To do> Leaving out every picture, copy the lines of the material below exactly, from the line containing "[36,970,99,984] gestrues ->" through the line containing "[67,602,121,614] [67,629,89,637] License".

Records shown>
# # #
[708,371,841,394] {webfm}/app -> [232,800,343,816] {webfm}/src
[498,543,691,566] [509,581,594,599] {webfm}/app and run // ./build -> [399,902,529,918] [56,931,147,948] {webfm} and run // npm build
# # #
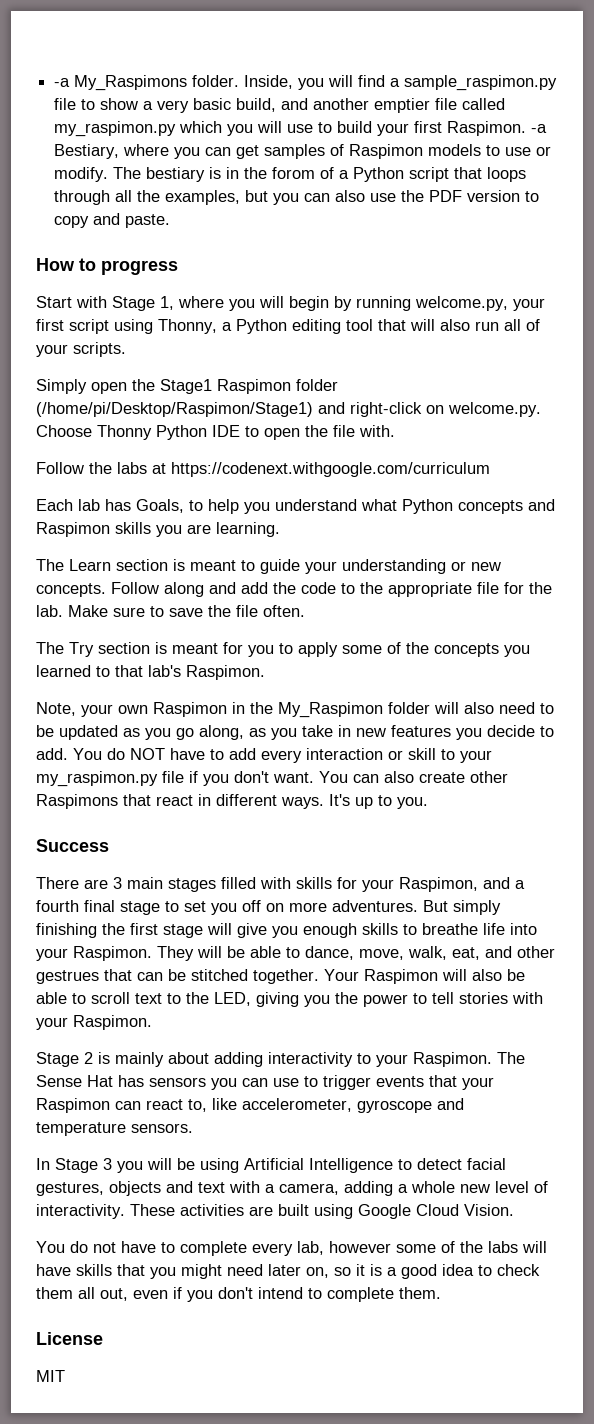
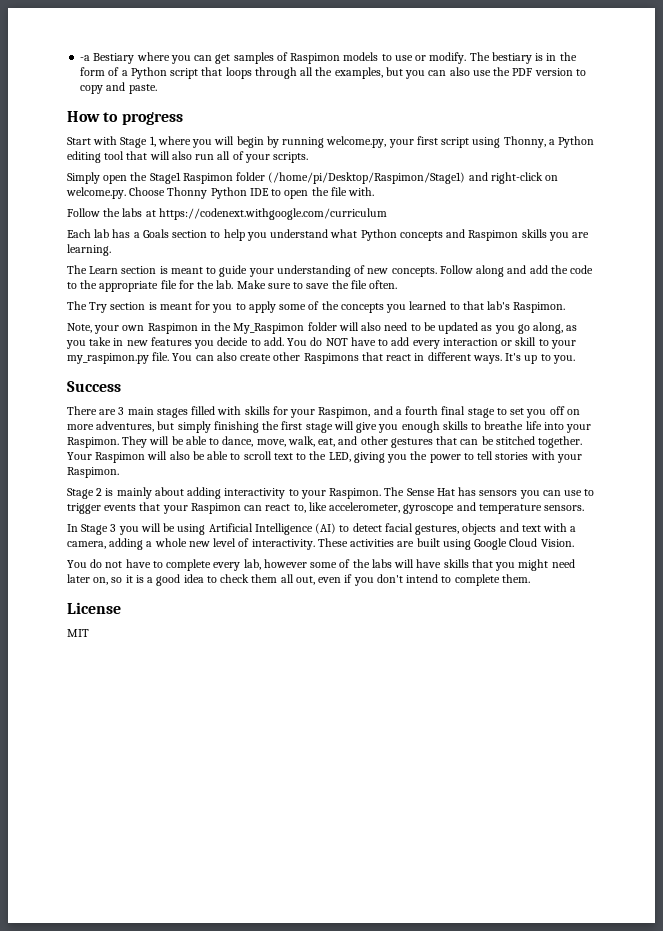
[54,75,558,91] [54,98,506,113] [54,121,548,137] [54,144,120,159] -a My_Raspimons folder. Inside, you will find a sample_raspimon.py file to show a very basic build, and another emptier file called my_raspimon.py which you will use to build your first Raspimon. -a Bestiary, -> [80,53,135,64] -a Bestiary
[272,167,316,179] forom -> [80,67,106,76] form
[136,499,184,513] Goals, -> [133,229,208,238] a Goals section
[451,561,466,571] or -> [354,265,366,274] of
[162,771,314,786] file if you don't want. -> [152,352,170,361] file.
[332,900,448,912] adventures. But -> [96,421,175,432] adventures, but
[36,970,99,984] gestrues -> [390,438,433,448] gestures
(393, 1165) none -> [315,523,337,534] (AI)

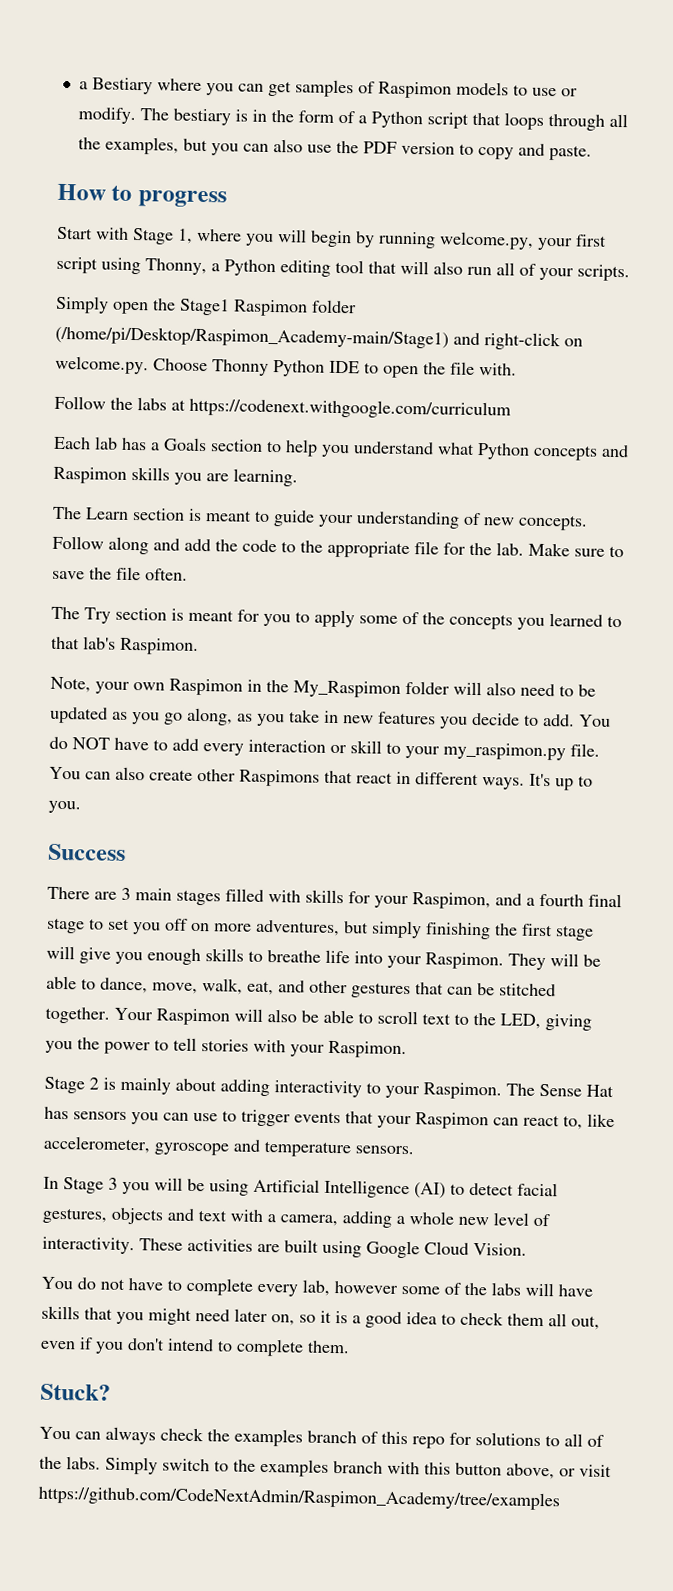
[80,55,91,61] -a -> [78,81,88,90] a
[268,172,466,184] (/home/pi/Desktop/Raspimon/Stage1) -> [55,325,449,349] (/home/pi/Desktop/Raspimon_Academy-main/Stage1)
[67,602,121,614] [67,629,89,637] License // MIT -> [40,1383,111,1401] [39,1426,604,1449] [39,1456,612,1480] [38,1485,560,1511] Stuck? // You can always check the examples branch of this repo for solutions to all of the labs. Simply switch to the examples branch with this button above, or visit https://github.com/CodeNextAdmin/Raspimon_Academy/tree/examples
# # #
Answer space>
[36,970,99,984] gestrues -> [390,438,433,448] gestures
(393, 1165) none -> [315,523,337,534] (AI)

[80,55,91,61] -a -> [78,81,88,90] a
[268,172,466,184] (/home/pi/Desktop/Raspimon/Stage1) -> [55,325,449,349] (/home/pi/Desktop/Raspimon_Academy-main/Stage1)
[67,602,121,614] [67,629,89,637] License // MIT -> [40,1383,111,1401] [39,1426,604,1449] [39,1456,612,1480] [38,1485,560,1511] Stuck? // You can always check the examples branch of this repo for solutions to all of the labs. Simply switch to the examples branch with this button above, or visit https://github.com/CodeNextAdmin/Raspimon_Academy/tree/examples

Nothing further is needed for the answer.